As India’s evening peak demand intensifies and renewable penetration deepens, the industry is shifting from a “cheapest megawatt” mindset toward a “most usable megawatt” approach. In that transition, battery energy storage systems (BESS) are rapidly moving from optional add-ons to central infrastructure.
The end of pure-play solar?
For years, India’s utility-scale procurement model prioritised getting the lowest possible solar tariff. While the strategy succeeded in driving prices to globally competitive levels, it overlooked a fundamental challenge — intermittency.
Solar generation follows a predictable daytime curve, while India’s electricity demand ramps sharply in the evening — precisely when solar output declines. The result is an increasing mismatch between generation and consumption patterns.

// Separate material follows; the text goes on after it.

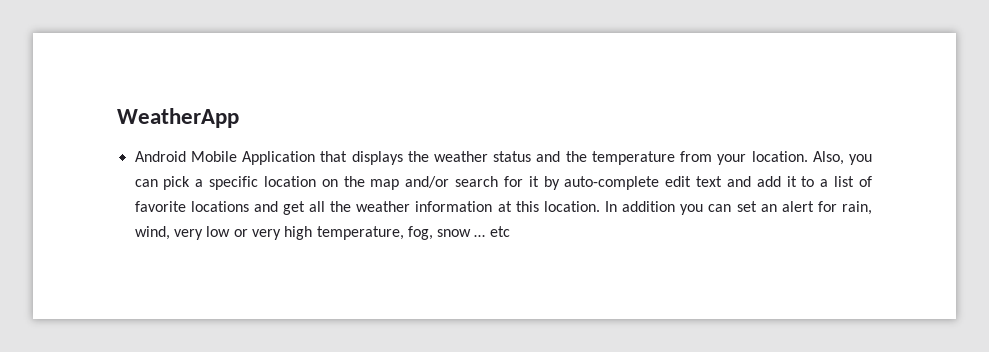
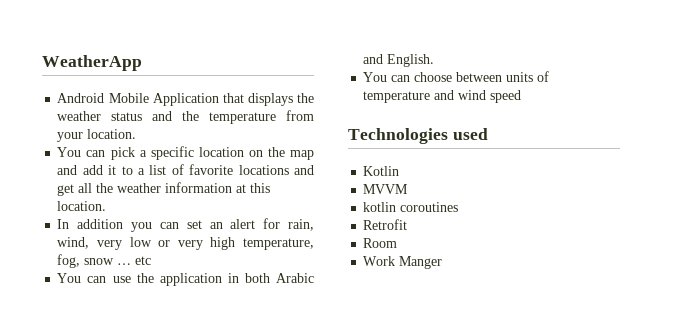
[812,151,873,165] Also, you -> [57,147,82,157] // You
[405,176,723,190] and/or search for it by auto-complete edit text -> (314, 155) none
(600, 206) none -> (107, 206) //
(510, 231) none -> [57,273,314,286] [363,54,435,67] [363,71,550,82] [363,90,522,103] [348,128,488,144] [363,166,400,176] [363,184,409,194] [363,202,459,212] [363,219,408,230] [363,238,398,248] [363,256,443,269] // You can use the application in both Arabic and English. // You can choose between units of temperature and wind speed // Technologies used // Kotlin // MVVM // kotlin coroutines // Retrofit // Room // Work Manger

This is where storage enters the equation.
In February 2025, India’s Central Electricity Authority, under the Ministry of Power, issued an advisory mandating all new solar tenders to include a minimum two-hour storage component equivalent to at least 10% of project capacity. The move effectively formalised a shift toward prioritising dispatchable renewable deployment.
Since then, tender structures have evolved rapidly. New procurement mechanisms including firm and dispatchable renewable energy (FDRE), round-the-clock (RTC) and peak-power supply tenders are increasingly centred on hybrid renewable-plus-storage configurations.
“There’s an inherent mismatch between the hourly generation profile of solar and India’s typical demand curve. So even though solar is the cheapest source of generating electrons, it does not meet the criterion of being available when power is needed, making it inherently non-dispatchable.
“That’s where storage comes in to make it dispatchable, like how a thermal plant operates. The advantage, however, is that the combined cost of solar and storage is still lower than that of a new thermal plant,” Prajapati explains.
Solar is no longer evaluated purely as a standalone generation asset, but as part of a larger system capable of delivering electricity on demand.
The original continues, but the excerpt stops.